▶ _Given records_
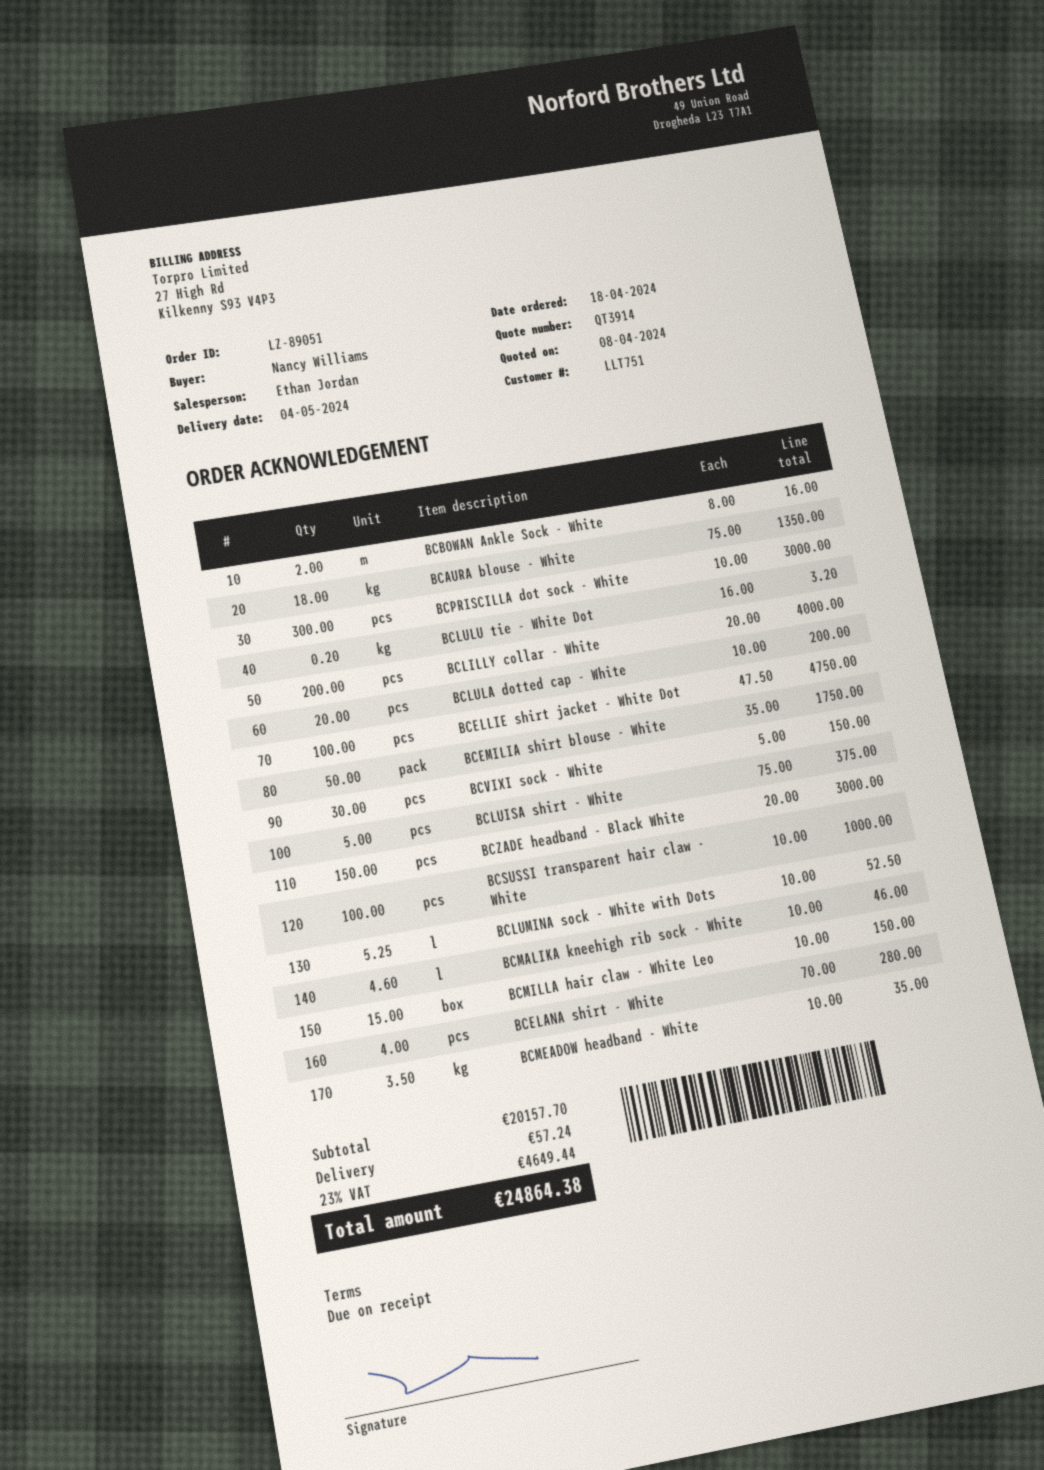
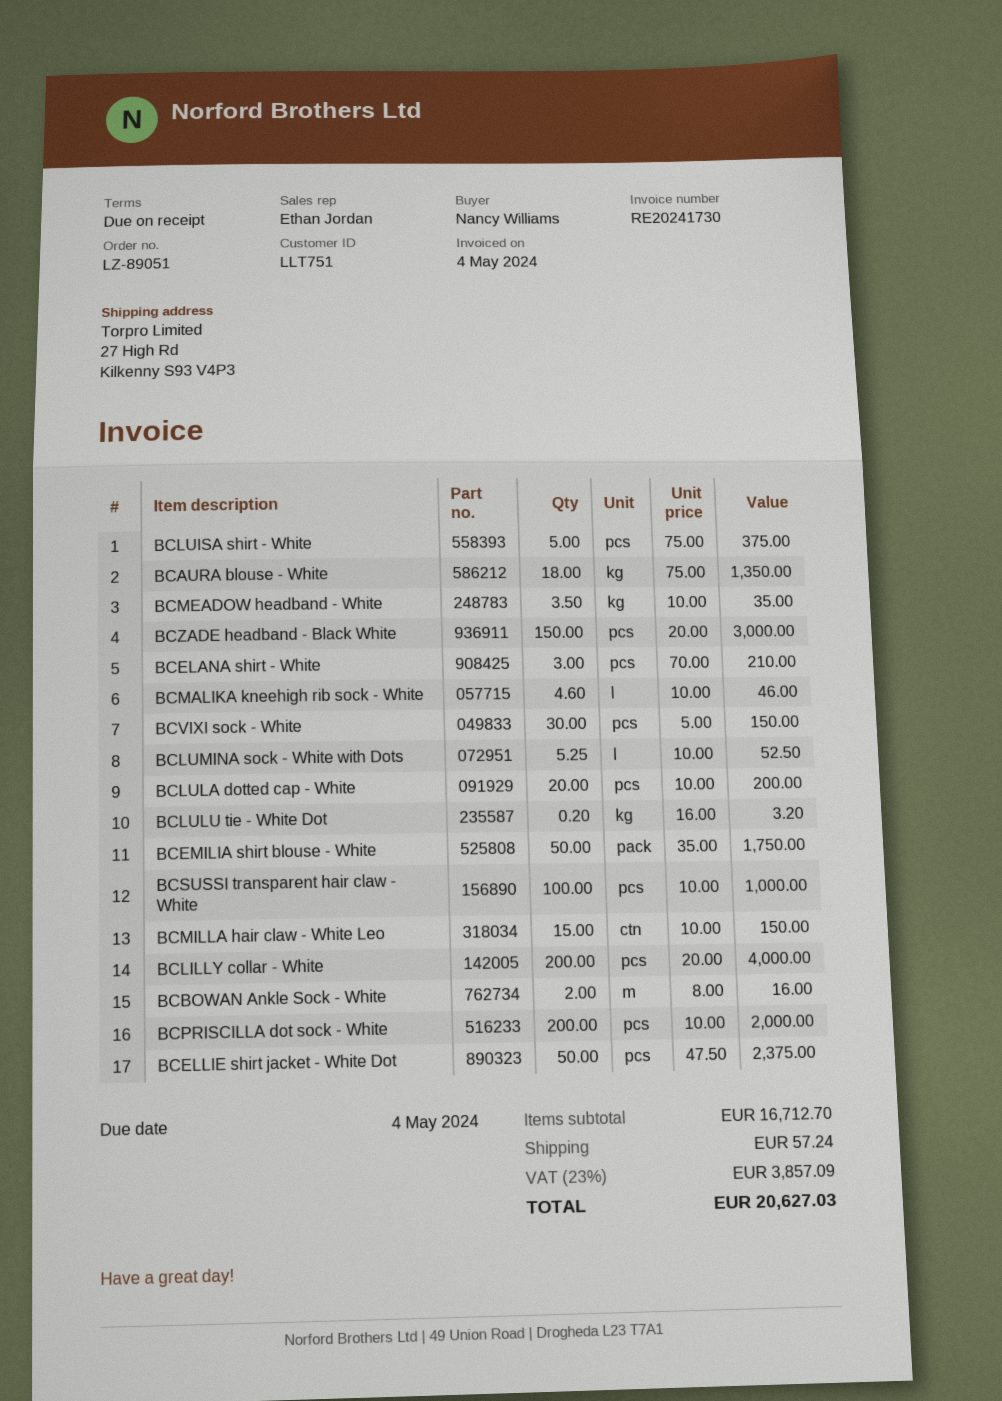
BCPRISCILLA dot sock - White: 300 x 10.00 = 3000.00 -> 200 x 10.00 = 2000.00
BCELLIE shirt jacket - White Dot: 100 x 47.50 = 4750.00 -> 50 x 47.50 = 2375.00
BCELANA shirt - White: 4 x 70.00 = 280.00 -> 3 x 70.00 = 210.00
subtotal: 20157.70 -> 16712.70
tax: 23% = 4649.44 -> 23% = 3857.09
total: 24864.38 -> 20627.03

▶ _Work instructions_
An exact retyping of the lines from the one with "BCELLIE shirt jacket" to the end of the material above, with both ends included and nothing added, is the required answer.

▶ _Finished task_
BCELLIE shirt jacket - White Dot: 100 x 47.50 = 4750.00 -> 50 x 47.50 = 2375.00
BCELANA shirt - White: 4 x 70.00 = 280.00 -> 3 x 70.00 = 210.00
subtotal: 20157.70 -> 16712.70
tax: 23% = 4649.44 -> 23% = 3857.09
total: 24864.38 -> 20627.03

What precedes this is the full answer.